= ASSIGNMENT =
With pictures left out, please repeat word for word the lines from the one containing "margin-left: none ->" through the end of the records.

[Stored entries]
####################

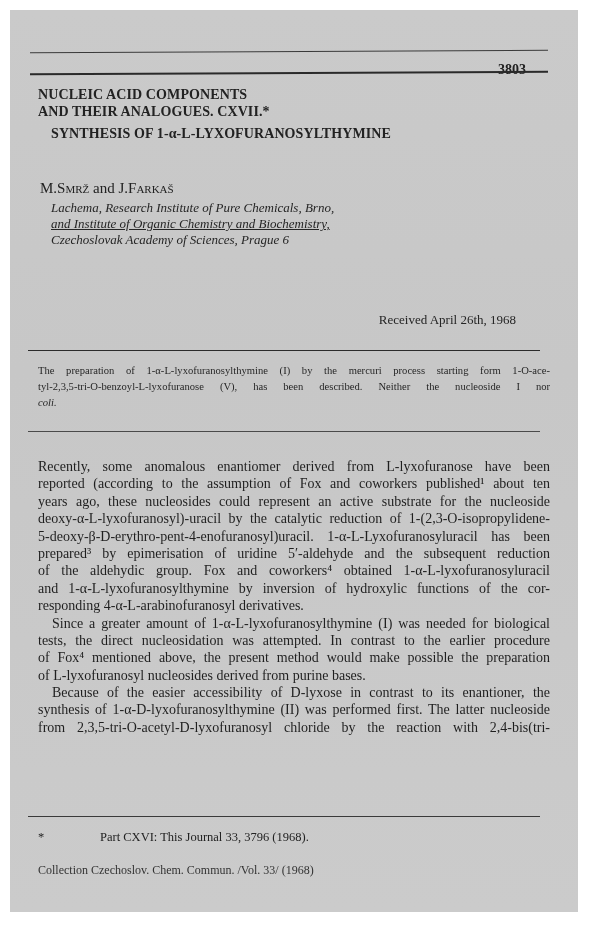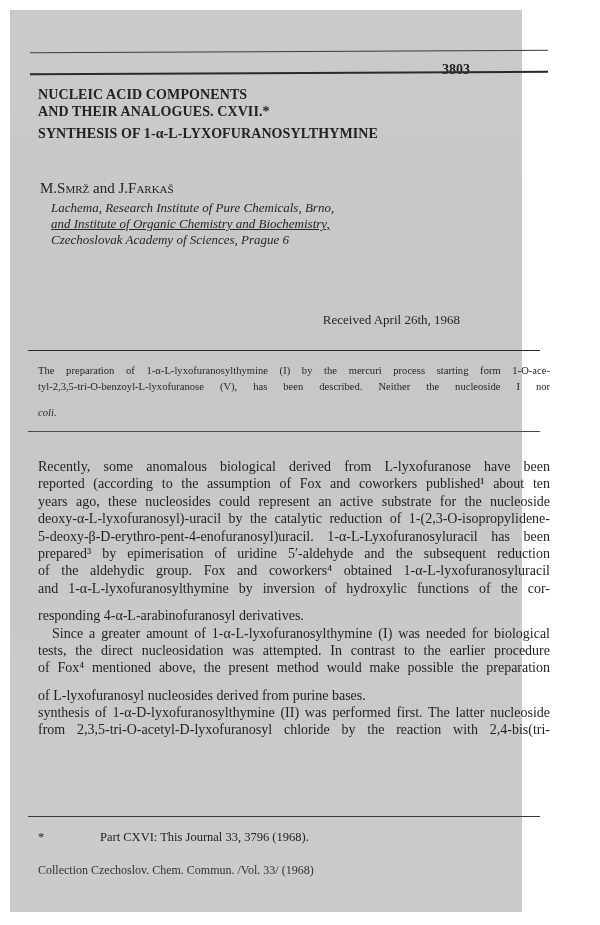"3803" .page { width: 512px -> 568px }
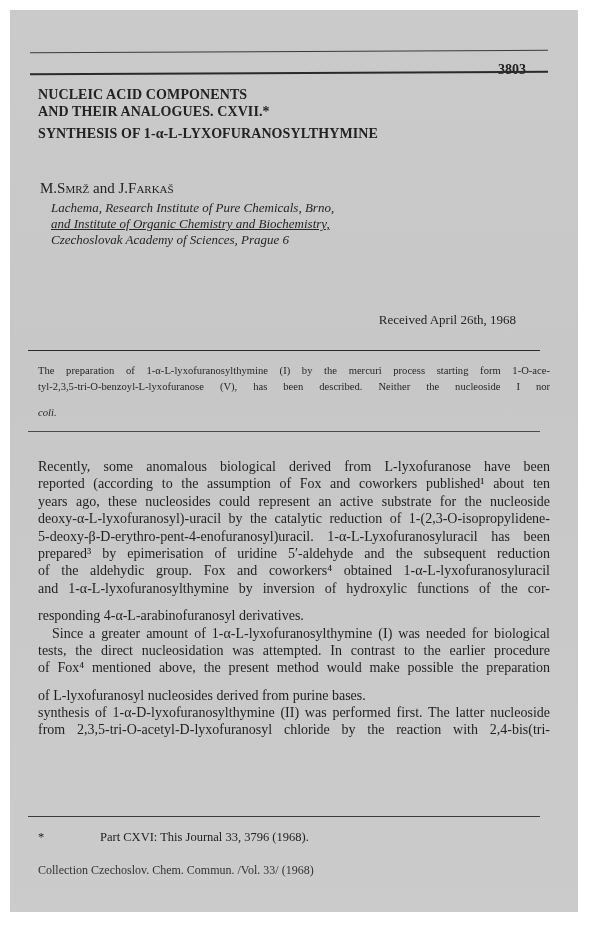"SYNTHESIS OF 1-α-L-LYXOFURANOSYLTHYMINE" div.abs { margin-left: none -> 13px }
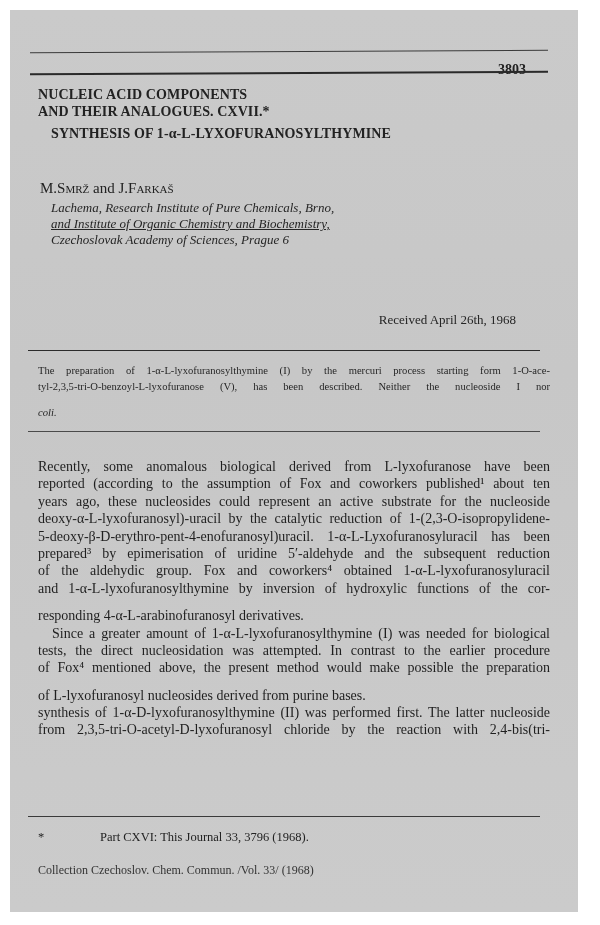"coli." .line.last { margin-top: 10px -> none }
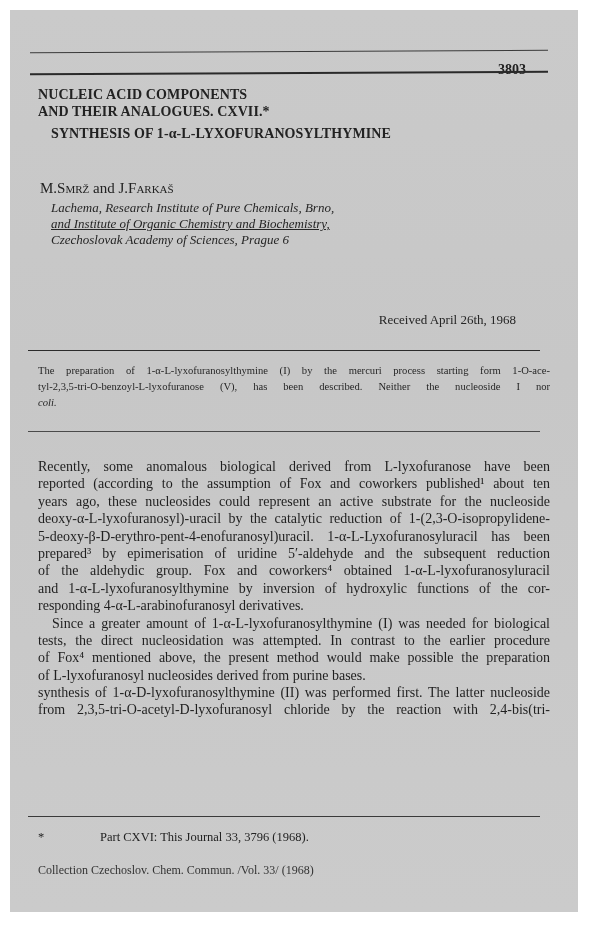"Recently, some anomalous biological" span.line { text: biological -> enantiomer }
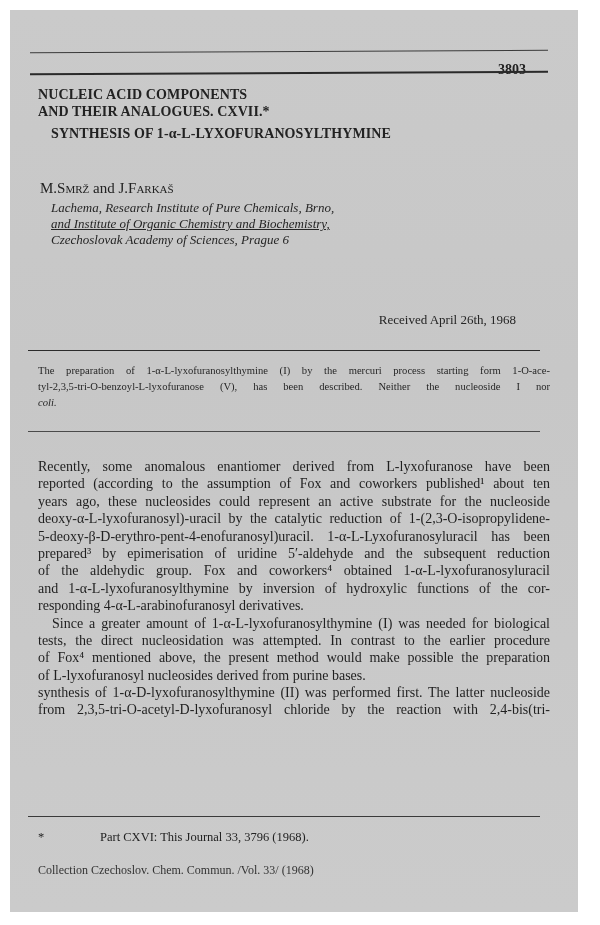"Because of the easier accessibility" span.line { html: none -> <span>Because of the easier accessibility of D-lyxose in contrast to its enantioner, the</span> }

####################

= RESPONSE TO THIS EXERCISE =
"SYNTHESIS OF 1-α-L-LYXOFURANOSYLTHYMINE" div.abs { margin-left: none -> 13px }
"coli." .line.last { margin-top: 10px -> none }
"Recently, some anomalous biological" span.line { text: biological -> enantiomer }
"Because of the easier accessibility" span.line { html: none -> <span>Because of the easier accessibility of D-lyxose in contrast to its enantioner, the</span> }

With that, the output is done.